About this task
Exactly and only the lines from the one with "html: <div>vCenter Server</div>" through the last line of the records need to be set down; please skip the pictures.

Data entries
-=-=-
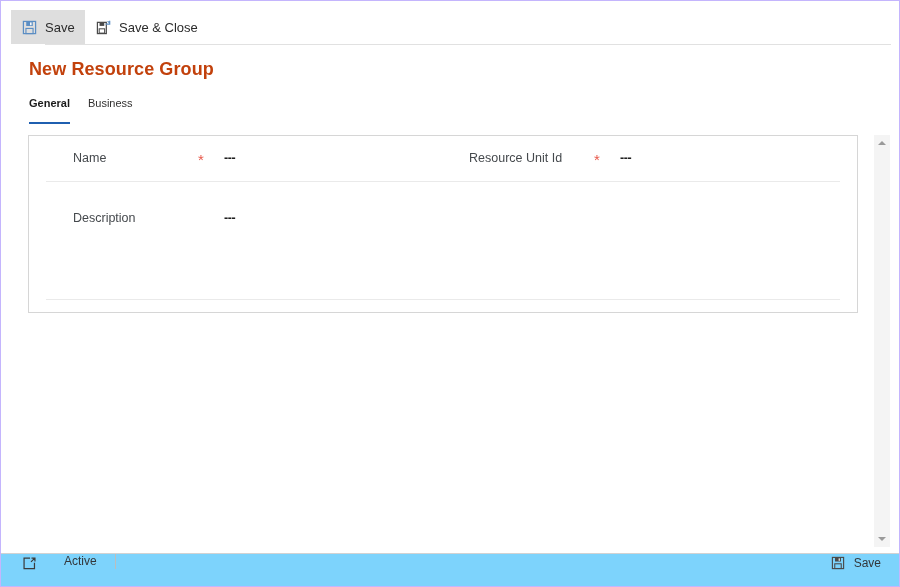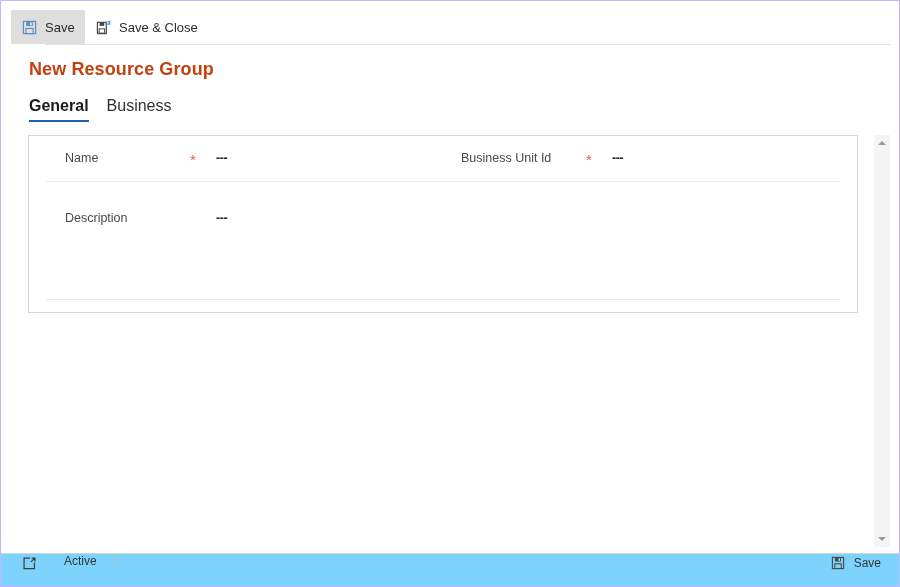"General" .tab { font-size: 16px -> 11px; padding-bottom: 7px -> 15px }
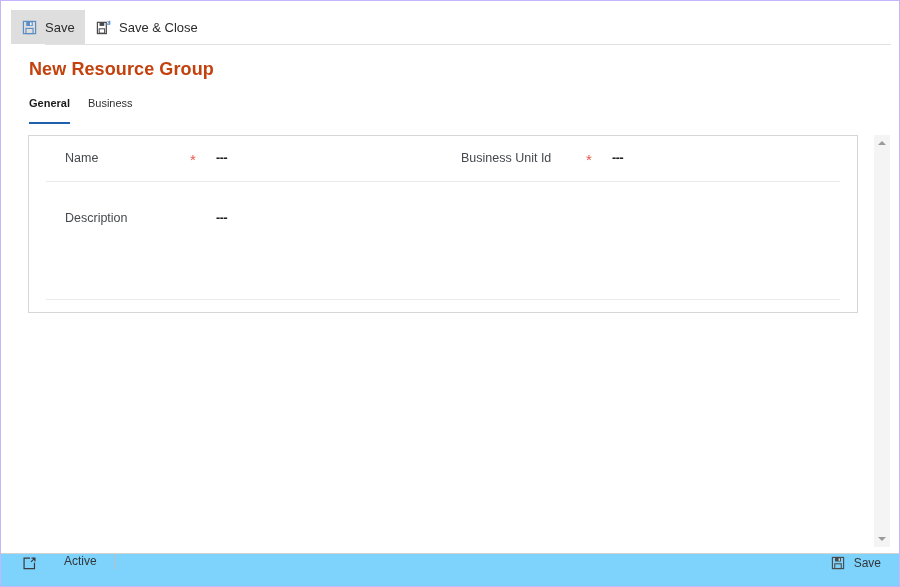"Name" .field-label { margin-left: none -> 8px }
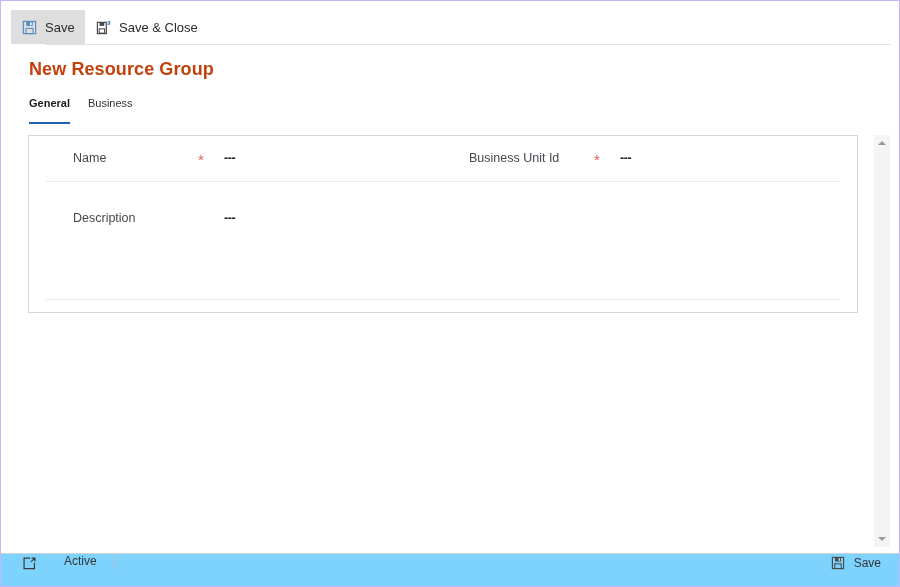"Business Unit Id" span.field-label { text: Business -> Resource }
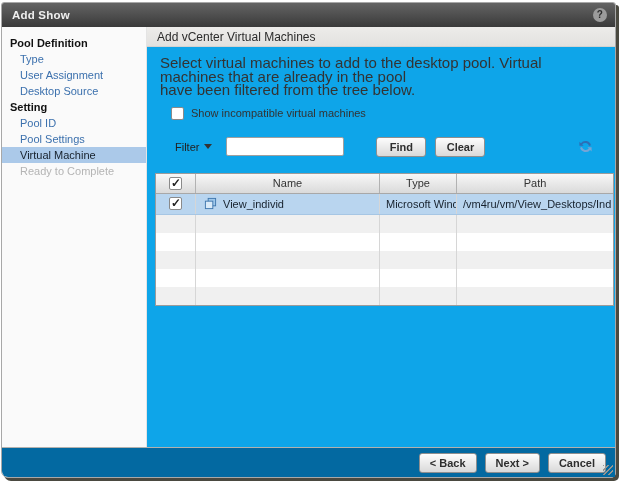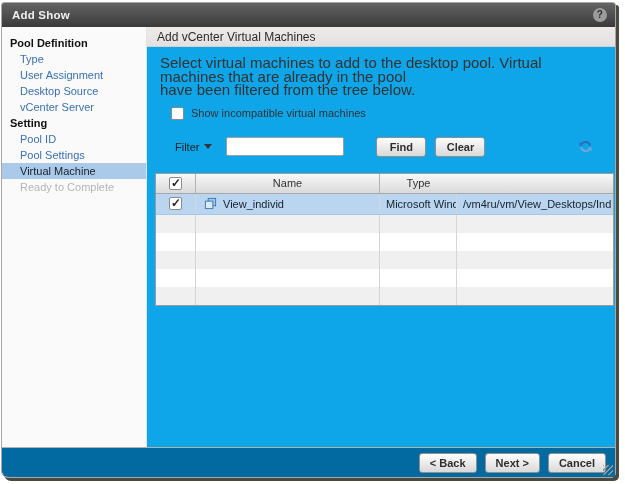"vCenter Server" div.side-link { html: <div>vCenter Server</div> -> none }
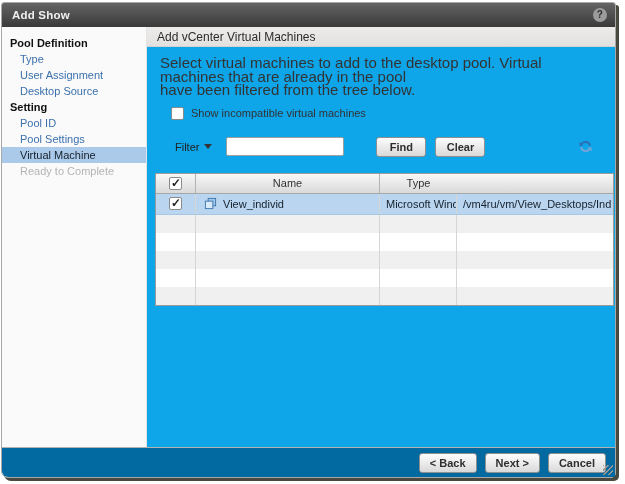"Path" div.cell { html: none -> <div>Path</div> }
-=-=-
Result of this exercise
"vCenter Server" div.side-link { html: <div>vCenter Server</div> -> none }
"Path" div.cell { html: none -> <div>Path</div> }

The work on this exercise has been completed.